Переписка Луциллы со мною, сначала веселая, мало-помалу приняла грустный тон.
Шесть недель прошло со времени отъезда ее из Димчорча, а письма Оскара все не подавали надежды на приезд его в Лондон. Лечение приносило результаты, но не так быстро, как ожидал доктор. Может случиться, он не скрывал от нее худшего, что ему не позволят выехать из Броундоуна до возвращения Луциллы. В таком случае Оскар просил ее запастись терпением и не забывать, что хотя и медленно, но все-таки он поправляется. Очень естественно, что все это раздражало и огорчало Луциллу. «Никогда, — писала она, — не проводила я время у тетушки так уныло, с самого детства моего».
Прочитав это письмо, я тотчас же почувствовала что-то недоброе.
С Оскаром я переписывалась почти так же часто, как с Луциллой. Его последнее письмо ко мне прямо противоречило последнему письму Оскара к своей невесте. Мне он писал, что быстро поправляется. При новом лечении припадки становятся все реже и короче. Значит, Луцилле он посылает печальные вести, а мне радостные.
Что бы это значило?
Следующее письмо Оскара, полученное мной, содержало ответ на этот вопрос.
"Я уже говорил вам, — так писал он, — что окрашивание кожи моей началось. Цвет лица, которому вы некогда имели любезность удивляться, исчез навсегда. Лицо теперь бледно-сероватого, пепельного цвета, до такой степени напоминающего смерть, что я иногда сам себя пугаюсь, когда гляжусь в зеркало. Недель через шесть, по расчету доктора, цвет этот перейдет в черновато-синеватый, тогда, как он выражается, «напитание» совершится вполне.
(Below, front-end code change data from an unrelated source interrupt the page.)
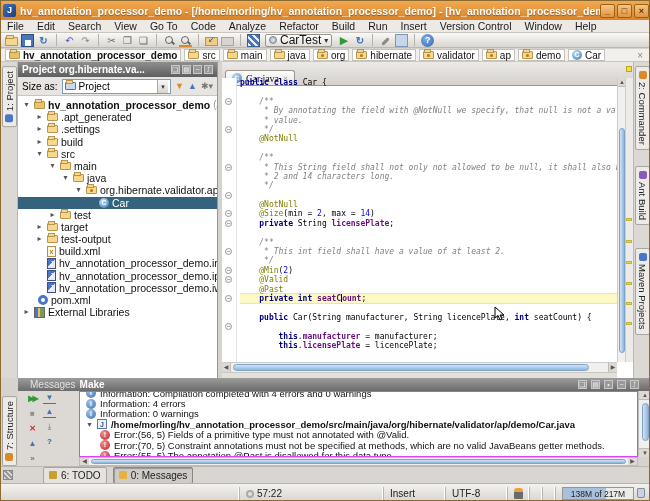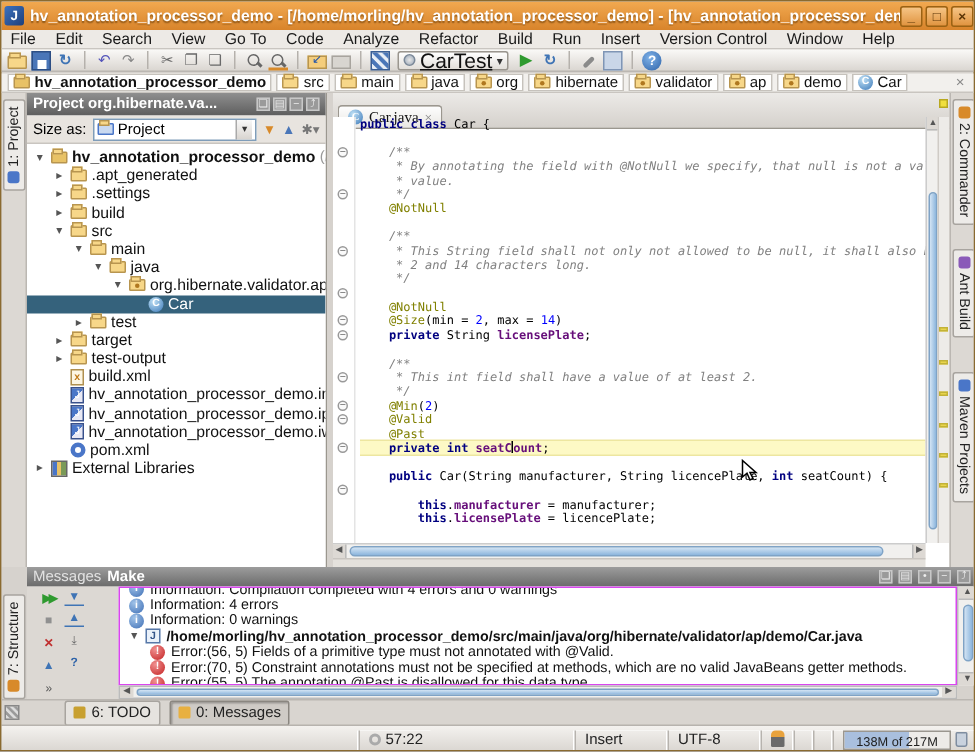--- a/index.html
+++ b/index.html
@@ -46,21 +46,21 @@
      background-size:7px 7px;border:1px solid #3A5E94;}
   .tbi-run{color:#2F9A2F;font-size:11px;}
   .tbi-coverage{color:#3F74B5;font-weight:bold;}
   .tbi-wrench{}
   .tbi-wrench::before{content:"";position:absolute;left:2px;top:6px;width:9px;height:3px;background:#8a8a8a;border-radius:2px;transform:rotate(-45deg);}
   .tbi-export{background:#C9D6E8;border:1px solid #7F95B5;}
   .tbi-help{background:radial-gradient(circle at 40% 35%,#7FB2E8,#2D62A8);border-radius:50%;color:#fff;font-size:9px;font-weight:bold;}
   .combo{display:inline-flex;align-items:center;height:13px;background:linear-gradient(#FFFFFF,#E2DFDA);
          border:1px solid #9a968f;border-radius:2px;padding:0 3px;gap:3px;margin:0 2px;}
   .combo-icon{width:8px;height:8px;border-radius:50%;background:radial-gradient(#E8E8E8,#9aA8B8);border:1px solid #7a8898;}
-  .combo-label{font-size:14px;color:#111;text-decoration:underline;}
+  .combo-label{font-size:12px;color:#111;}
   .combo-arrow{font-size:8px;color:#333;}
   
   .crumbs{position:absolute;left:0;top:48px;width:650px;height:13px;background:#F2F0ED;
           border-bottom:1px solid #C9C5C0;display:flex;align-items:center;padding:0 4px;gap:3px;overflow:hidden;}
   .crumb{display:inline-flex;align-items:center;gap:3px;background:#fff;border:1px solid #C6C2BC;
          padding:0 3px;height:12px;font-size:10px;color:#111;white-space:nowrap;}
   .crumb.bold .crumb-label{font-weight:bold;}
   .crumb-close{margin-left:auto;color:#888;font-size:10px;padding-right:4px;}
   
   .ticon{display:inline-block;position:relative;flex:0 0 auto;}
@@ -130,21 +130,21 @@
   .ed-hscroll{position:absolute;left:0;right:16px;bottom:6px;height:10px;background:#F1F0EE;border-top:1px solid #CCC;}
   .ed-hscroll .sb-left,.ed-hscroll .sb-right{position:absolute;top:0;width:9px;height:9px;font-size:6px;text-align:center;line-height:9px;color:#555;background:#DDD9D4;}
   .ed-hscroll .sb-left{left:0;border-right:1px solid #BBB;}
   .ed-hscroll .sb-right{right:0;border-left:1px solid #BBB;}
   .sb-thumbh{position:absolute;top:0.5px;height:7px;background:linear-gradient(#D3E4F4,#8DB6DD);border:1px solid #7FA3C6;border-radius:4px;}
   .ed-bottomgap{position:absolute;left:0;right:16px;bottom:0;height:6px;background:#E4E1DC;border-top:1px solid #C9C5C0;}
   .mouse-cursor{position:absolute;z-index:50;}
   
   .messages{position:absolute;left:0;top:377px;width:650px;height:88px;background:#D6D2CD;}
   .msg-header{position:absolute;left:17px;right:0;top:0;height:13px;background:linear-gradient(#9C9C9C,#6B6B6B);
-              color:#E2E2E2;font-size:10px;display:flex;align-items:center;padding:0 4px;gap:4px;}
+              color:#E2E2E2;font-size:10px;display:flex;align-items:center;padding:0 12px;gap:4px;}
   .msg-header .mh-make{color:#fff;font-weight:bold;flex:1;}
   .msg-vtools{position:absolute;left:17px;top:13px;bottom:0;width:61px;background:#DCD8D3;display:flex;padding:2px 0 0 8px;gap:4px;}
   .msg-col{display:flex;flex-direction:column;gap:3px;}
   .mti{width:13px;height:12px;font-size:8px;line-height:12px;text-align:center;}
   .mti-rerun{color:#2F9A2F;font-weight:bold;letter-spacing:-2px;}
   .mti-stop{color:#909090;}
   .mti-close{color:#C03030;font-weight:bold;}
   .mti-up{color:#3F74B5;}
   .mti-more{color:#555;}
   .mti-expand-all,.mti-collapse-all{color:#3F74B5;border-bottom:1px solid #3F74B5;height:11px;line-height:10px;}
@@ -401,21 +401,21 @@
           <div class="tree-row" style="padding-left: 17px;">
             <span class="tree-arrow"></span>
             <span class="ticon ticon-idea-file">J</span>
             <span class="tree-label">hv_annotation_processor_demo.ipr</span>
           </div>
           <div class="tree-row" style="padding-left: 17px;">
             <span class="tree-arrow"></span>
             <span class="ticon ticon-idea-file">J</span>
             <span class="tree-label">hv_annotation_processor_demo.iws</span>
           </div>
-          <div class="tree-row" style="padding-left: 17px; text-align: right;">
+          <div class="tree-row" style="padding-left: 8px; text-align: right;">
             <span class="tree-arrow"></span>
             <span class="ticon ticon-pom-file"></span>
             <span class="tree-label">pom.xml</span>
           </div>
           <div class="tree-row" style="padding-left: 4px;">
             <span class="tree-arrow">▸</span>
             <span class="ticon ticon-library"></span>
             <span class="tree-label">External Libraries</span>
           </div>
         </div>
Я не только не чувствую бесполезных сожалений о том, что решился принимать лекарство, оставляющее такие безобразные следы, а напротив, так благодарен моему нитрату серебра, что не могу выразить словами. Если вы спросите о причине такого странного равнодушия к своей внешности с моей стороны, я объясню вам ее одной строкой. Вот уже десять дней у меня не было припадка. Другими словами, десять дней я жил в раю. Уверяю вас, что охотно согласился бы лишиться руки или ноги, чтобы обрести это блаженное спокойствие, эту упоительную надежду на будущее, которая теперь наполняет меня. Но и сейчас одно меня тревожит. Разве есть на земле радость, в которой не таилась бы вероятность горя?